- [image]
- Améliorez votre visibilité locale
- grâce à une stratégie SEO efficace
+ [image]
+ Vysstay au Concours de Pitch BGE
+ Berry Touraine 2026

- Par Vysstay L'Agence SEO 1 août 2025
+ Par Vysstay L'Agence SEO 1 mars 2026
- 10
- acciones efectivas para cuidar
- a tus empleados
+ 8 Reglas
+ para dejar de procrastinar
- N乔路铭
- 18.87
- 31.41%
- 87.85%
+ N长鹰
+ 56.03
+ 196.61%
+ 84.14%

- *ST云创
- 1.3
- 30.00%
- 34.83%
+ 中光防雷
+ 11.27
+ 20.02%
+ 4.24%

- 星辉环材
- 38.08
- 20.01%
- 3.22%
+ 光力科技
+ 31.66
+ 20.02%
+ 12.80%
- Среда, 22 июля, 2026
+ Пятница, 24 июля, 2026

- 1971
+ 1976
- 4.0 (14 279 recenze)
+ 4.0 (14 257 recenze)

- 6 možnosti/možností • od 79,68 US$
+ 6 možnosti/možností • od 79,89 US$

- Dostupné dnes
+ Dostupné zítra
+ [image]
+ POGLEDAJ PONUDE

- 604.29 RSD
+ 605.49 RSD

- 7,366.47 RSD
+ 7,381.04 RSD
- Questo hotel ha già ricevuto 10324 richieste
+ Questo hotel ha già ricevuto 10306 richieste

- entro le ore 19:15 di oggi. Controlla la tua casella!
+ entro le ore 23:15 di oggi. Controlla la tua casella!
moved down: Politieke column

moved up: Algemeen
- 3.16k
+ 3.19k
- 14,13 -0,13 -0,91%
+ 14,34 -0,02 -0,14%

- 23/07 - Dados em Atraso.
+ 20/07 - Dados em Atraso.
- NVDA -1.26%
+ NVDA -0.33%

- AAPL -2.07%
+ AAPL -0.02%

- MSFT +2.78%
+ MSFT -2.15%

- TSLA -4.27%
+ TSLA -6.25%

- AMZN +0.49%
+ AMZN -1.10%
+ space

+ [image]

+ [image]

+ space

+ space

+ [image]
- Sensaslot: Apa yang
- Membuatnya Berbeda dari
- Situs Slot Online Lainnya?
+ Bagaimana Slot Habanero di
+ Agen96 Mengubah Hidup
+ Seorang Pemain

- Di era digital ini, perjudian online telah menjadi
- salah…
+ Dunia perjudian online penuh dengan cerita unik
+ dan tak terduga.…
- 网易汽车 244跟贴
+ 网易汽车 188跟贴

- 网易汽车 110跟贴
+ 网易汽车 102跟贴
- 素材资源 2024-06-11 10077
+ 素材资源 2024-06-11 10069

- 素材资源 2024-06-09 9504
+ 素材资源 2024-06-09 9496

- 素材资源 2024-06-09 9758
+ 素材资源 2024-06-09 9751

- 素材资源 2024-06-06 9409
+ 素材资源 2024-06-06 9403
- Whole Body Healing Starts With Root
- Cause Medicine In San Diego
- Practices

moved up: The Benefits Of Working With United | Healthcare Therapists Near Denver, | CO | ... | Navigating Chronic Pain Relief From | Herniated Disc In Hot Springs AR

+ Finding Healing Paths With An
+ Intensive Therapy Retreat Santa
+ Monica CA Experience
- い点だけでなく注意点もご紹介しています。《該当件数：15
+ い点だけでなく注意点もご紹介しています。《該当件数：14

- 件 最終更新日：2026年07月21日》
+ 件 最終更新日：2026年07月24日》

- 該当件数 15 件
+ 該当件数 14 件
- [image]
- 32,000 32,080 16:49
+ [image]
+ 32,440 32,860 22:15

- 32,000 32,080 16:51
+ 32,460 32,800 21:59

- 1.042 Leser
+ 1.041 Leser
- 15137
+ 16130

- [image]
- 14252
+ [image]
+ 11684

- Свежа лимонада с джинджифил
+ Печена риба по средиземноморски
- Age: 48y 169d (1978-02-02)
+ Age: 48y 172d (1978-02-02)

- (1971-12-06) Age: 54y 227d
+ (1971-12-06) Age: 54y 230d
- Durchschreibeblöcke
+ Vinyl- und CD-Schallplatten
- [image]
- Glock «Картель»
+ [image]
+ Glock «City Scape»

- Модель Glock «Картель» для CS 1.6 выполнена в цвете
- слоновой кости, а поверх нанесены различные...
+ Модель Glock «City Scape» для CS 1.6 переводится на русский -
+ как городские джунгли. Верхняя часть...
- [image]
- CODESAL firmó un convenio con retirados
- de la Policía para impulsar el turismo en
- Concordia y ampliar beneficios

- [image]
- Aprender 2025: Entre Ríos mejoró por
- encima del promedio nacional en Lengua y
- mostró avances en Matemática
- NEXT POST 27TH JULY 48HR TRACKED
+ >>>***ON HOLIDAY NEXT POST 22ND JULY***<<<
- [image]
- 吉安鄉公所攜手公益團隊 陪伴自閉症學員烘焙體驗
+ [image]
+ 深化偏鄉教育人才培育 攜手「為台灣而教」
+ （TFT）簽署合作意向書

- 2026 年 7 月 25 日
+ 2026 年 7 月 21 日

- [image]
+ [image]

────

Going through the material above, reproduce every line exactly.

» Response to this task:
- [image]
- Améliorez votre visibilité locale
- grâce à une stratégie SEO efficace
+ [image]
+ Vysstay au Concours de Pitch BGE
+ Berry Touraine 2026

- Par Vysstay L'Agence SEO 1 août 2025
+ Par Vysstay L'Agence SEO 1 mars 2026
- 10
- acciones efectivas para cuidar
- a tus empleados
+ 8 Reglas
+ para dejar de procrastinar
- N乔路铭
- 18.87
- 31.41%
- 87.85%
+ N长鹰
+ 56.03
+ 196.61%
+ 84.14%

- *ST云创
- 1.3
- 30.00%
- 34.83%
+ 中光防雷
+ 11.27
+ 20.02%
+ 4.24%

- 星辉环材
- 38.08
- 20.01%
- 3.22%
+ 光力科技
+ 31.66
+ 20.02%
+ 12.80%
- Среда, 22 июля, 2026
+ Пятница, 24 июля, 2026

- 1971
+ 1976
- 4.0 (14 279 recenze)
+ 4.0 (14 257 recenze)

- 6 možnosti/možností • od 79,68 US$
+ 6 možnosti/možností • od 79,89 US$

- Dostupné dnes
+ Dostupné zítra
+ [image]
+ POGLEDAJ PONUDE

- 604.29 RSD
+ 605.49 RSD

- 7,366.47 RSD
+ 7,381.04 RSD
- Questo hotel ha già ricevuto 10324 richieste
+ Questo hotel ha già ricevuto 10306 richieste

- entro le ore 19:15 di oggi. Controlla la tua casella!
+ entro le ore 23:15 di oggi. Controlla la tua casella!
moved down: Politieke column

moved up: Algemeen
- 3.16k
+ 3.19k
- 14,13 -0,13 -0,91%
+ 14,34 -0,02 -0,14%

- 23/07 - Dados em Atraso.
+ 20/07 - Dados em Atraso.
- NVDA -1.26%
+ NVDA -0.33%

- AAPL -2.07%
+ AAPL -0.02%

- MSFT +2.78%
+ MSFT -2.15%

- TSLA -4.27%
+ TSLA -6.25%

- AMZN +0.49%
+ AMZN -1.10%
+ space

+ [image]

+ [image]

+ space

+ space

+ [image]
- Sensaslot: Apa yang
- Membuatnya Berbeda dari
- Situs Slot Online Lainnya?
+ Bagaimana Slot Habanero di
+ Agen96 Mengubah Hidup
+ Seorang Pemain

- Di era digital ini, perjudian online telah menjadi
- salah…
+ Dunia perjudian online penuh dengan cerita unik
+ dan tak terduga.…
- 网易汽车 244跟贴
+ 网易汽车 188跟贴

- 网易汽车 110跟贴
+ 网易汽车 102跟贴
- 素材资源 2024-06-11 10077
+ 素材资源 2024-06-11 10069

- 素材资源 2024-06-09 9504
+ 素材资源 2024-06-09 9496

- 素材资源 2024-06-09 9758
+ 素材资源 2024-06-09 9751

- 素材资源 2024-06-06 9409
+ 素材资源 2024-06-06 9403
- Whole Body Healing Starts With Root
- Cause Medicine In San Diego
- Practices

moved up: The Benefits Of Working With United | Healthcare Therapists Near Denver, | CO | ... | Navigating Chronic Pain Relief From | Herniated Disc In Hot Springs AR

+ Finding Healing Paths With An
+ Intensive Therapy Retreat Santa
+ Monica CA Experience
- い点だけでなく注意点もご紹介しています。《該当件数：15
+ い点だけでなく注意点もご紹介しています。《該当件数：14

- 件 最終更新日：2026年07月21日》
+ 件 最終更新日：2026年07月24日》

- 該当件数 15 件
+ 該当件数 14 件
- [image]
- 32,000 32,080 16:49
+ [image]
+ 32,440 32,860 22:15

- 32,000 32,080 16:51
+ 32,460 32,800 21:59

- 1.042 Leser
+ 1.041 Leser
- 15137
+ 16130

- [image]
- 14252
+ [image]
+ 11684

- Свежа лимонада с джинджифил
+ Печена риба по средиземноморски
- Age: 48y 169d (1978-02-02)
+ Age: 48y 172d (1978-02-02)

- (1971-12-06) Age: 54y 227d
+ (1971-12-06) Age: 54y 230d
- Durchschreibeblöcke
+ Vinyl- und CD-Schallplatten
- [image]
- Glock «Картель»
+ [image]
+ Glock «City Scape»

- Модель Glock «Картель» для CS 1.6 выполнена в цвете
- слоновой кости, а поверх нанесены различные...
+ Модель Glock «City Scape» для CS 1.6 переводится на русский -
+ как городские джунгли. Верхняя часть...
- [image]
- CODESAL firmó un convenio con retirados
- de la Policía para impulsar el turismo en
- Concordia y ampliar beneficios

- [image]
- Aprender 2025: Entre Ríos mejoró por
- encima del promedio nacional en Lengua y
- mostró avances en Matemática
- NEXT POST 27TH JULY 48HR TRACKED
+ >>>***ON HOLIDAY NEXT POST 22ND JULY***<<<
- [image]
- 吉安鄉公所攜手公益團隊 陪伴自閉症學員烘焙體驗
+ [image]
+ 深化偏鄉教育人才培育 攜手「為台灣而教」
+ （TFT）簽署合作意向書

- 2026 年 7 月 25 日
+ 2026 年 7 月 21 日

- [image]
+ [image]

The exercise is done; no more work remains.